⟨

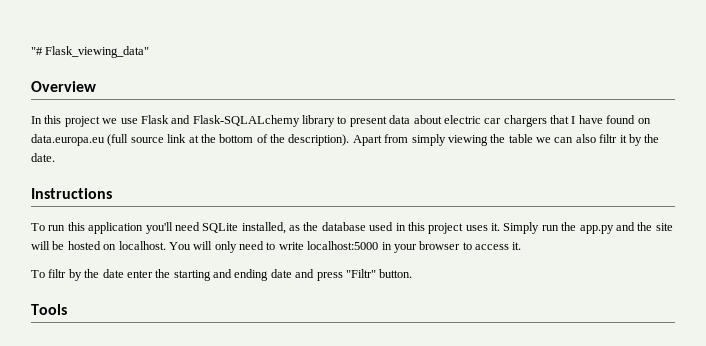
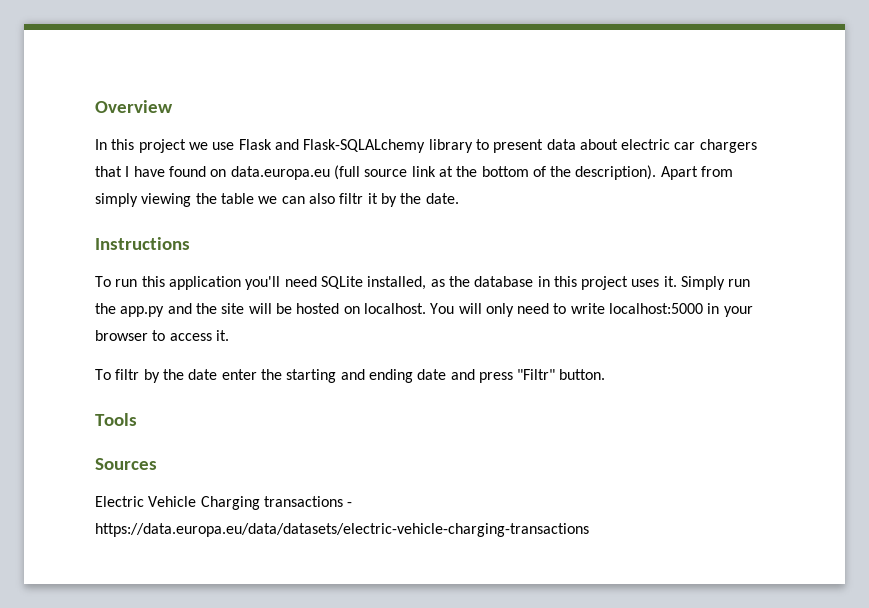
- "# Flask_viewing_data"
- To run this application you'll need SQLite installed, as the database used in this project uses it.
+ To run this application you'll need SQLite installed, as the database in this project uses it.
+ Sources
+ Electric Vehicle Charging transactions - https://data.europa.eu/data/datasets/electric-vehicle-charging-transactions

⟩

Give a verbatim transcription of the entries, leaving out the pictures.

- "# Flask_viewing_data"
- To run this application you'll need SQLite installed, as the database used in this project uses it.
+ To run this application you'll need SQLite installed, as the database in this project uses it.
+ Sources
+ Electric Vehicle Charging transactions - https://data.europa.eu/data/datasets/electric-vehicle-charging-transactions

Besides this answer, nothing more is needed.